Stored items
==================================================

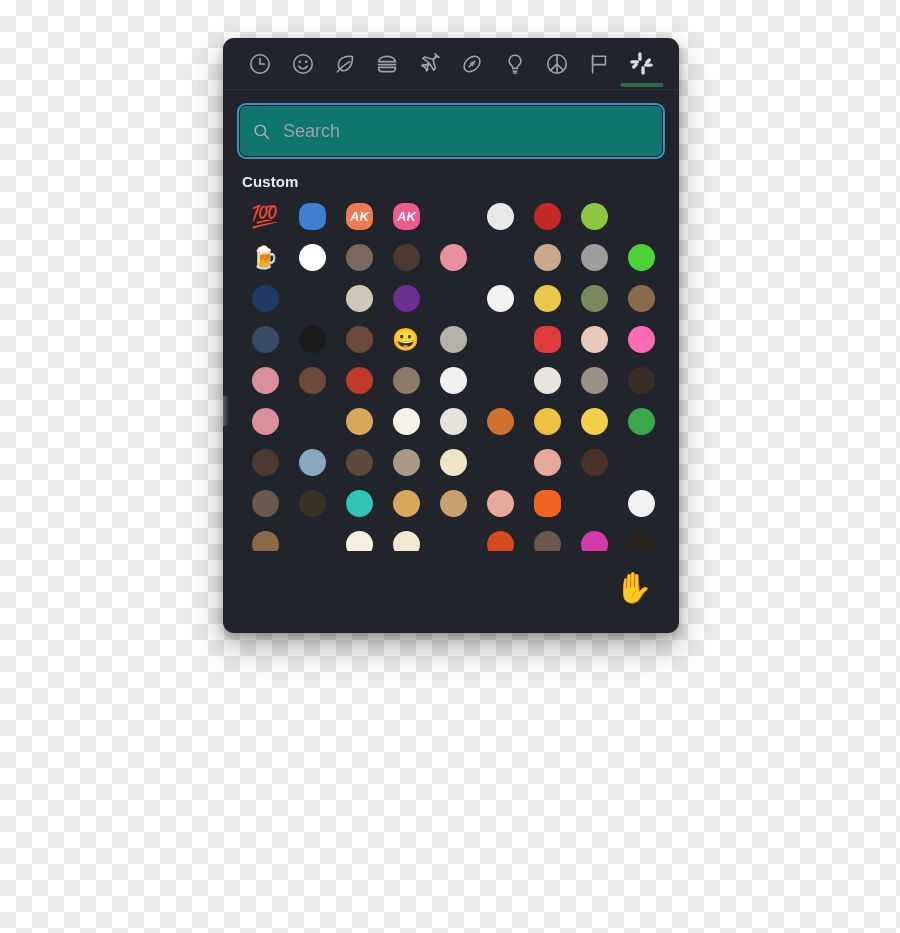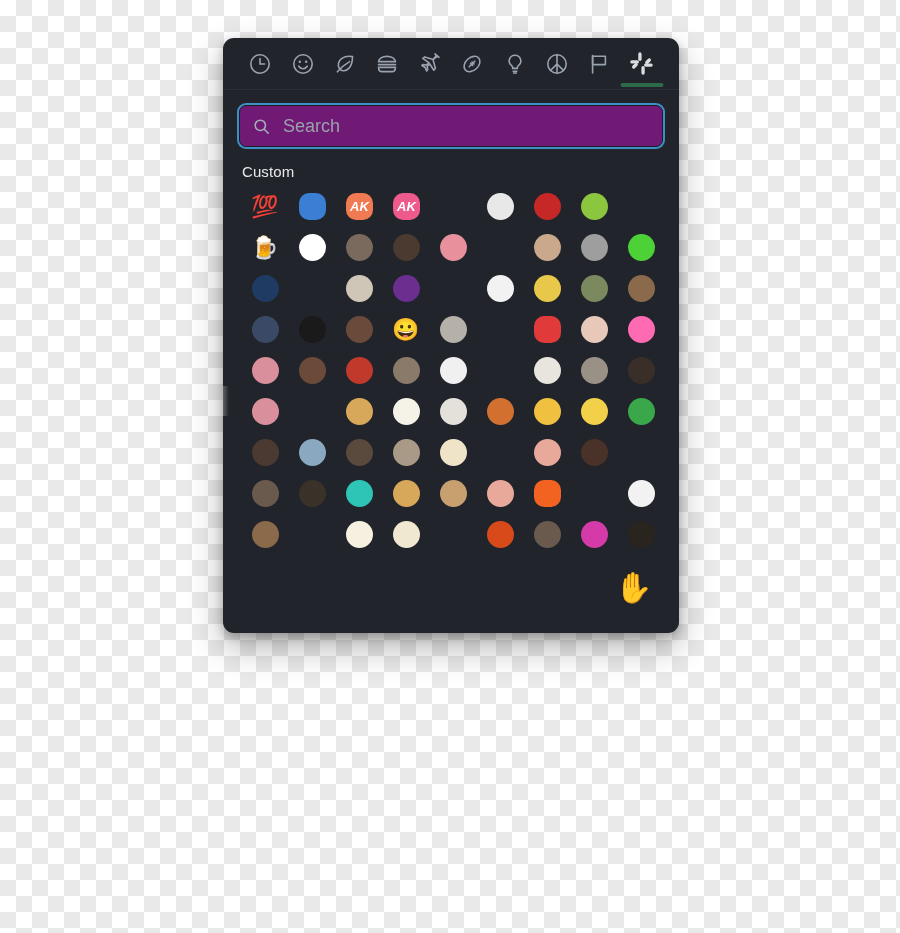--- a/index.html
+++ b/index.html
@@ -60,39 +60,39 @@
     position:absolute;left:50%;transform:translateX(-50%);
     bottom:3px;width:43px;height:4px;border-radius:2px;
     background:#2d6a4a;
     display:none;
   }
   .tab.active .ind{display:block;}
 
   
   .searchwrap{padding:15px 16px 0 16px;}
   .searchbox{
-    position:relative;height:42px;
-    background:#701a75;
+    position:relative;height:52px;
+    background:#0f766e;
     border-radius:7px;
     border:1px solid #1b1e24;
     box-shadow:0 0 0 2px #3d8fc4;
     display:flex;align-items:center;
     padding:0 12px;
     box-sizing:border-box;
   }
   .searchbox .sicon{margin-right:10px;display:flex;align-items:center;}
   .searchinput{
     flex:1;background:transparent;border:0;outline:0;
     color:#d6dae0;font-size:18px;font-family:"Liberation Sans",sans-serif;
   }
   .searchinput::placeholder{color:#9aa1ac;}
 
   
   .sectiontitle{
-    color:#e7e9ec;font-size:15px;font-weight:normal;
+    color:#e7e9ec;font-size:15px;font-weight:bold;
     padding:16px 16px 6px 19px;
     letter-spacing:.1px;
   }
 
   
   .gridscroll{
     flex:1 1 auto;
     position:relative;
     overflow:hidden;
     padding:0 16px;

==================================================

● Work to complete: Reply with nothing but the count of lines in the entries above that contain "size".

● The completed task: 3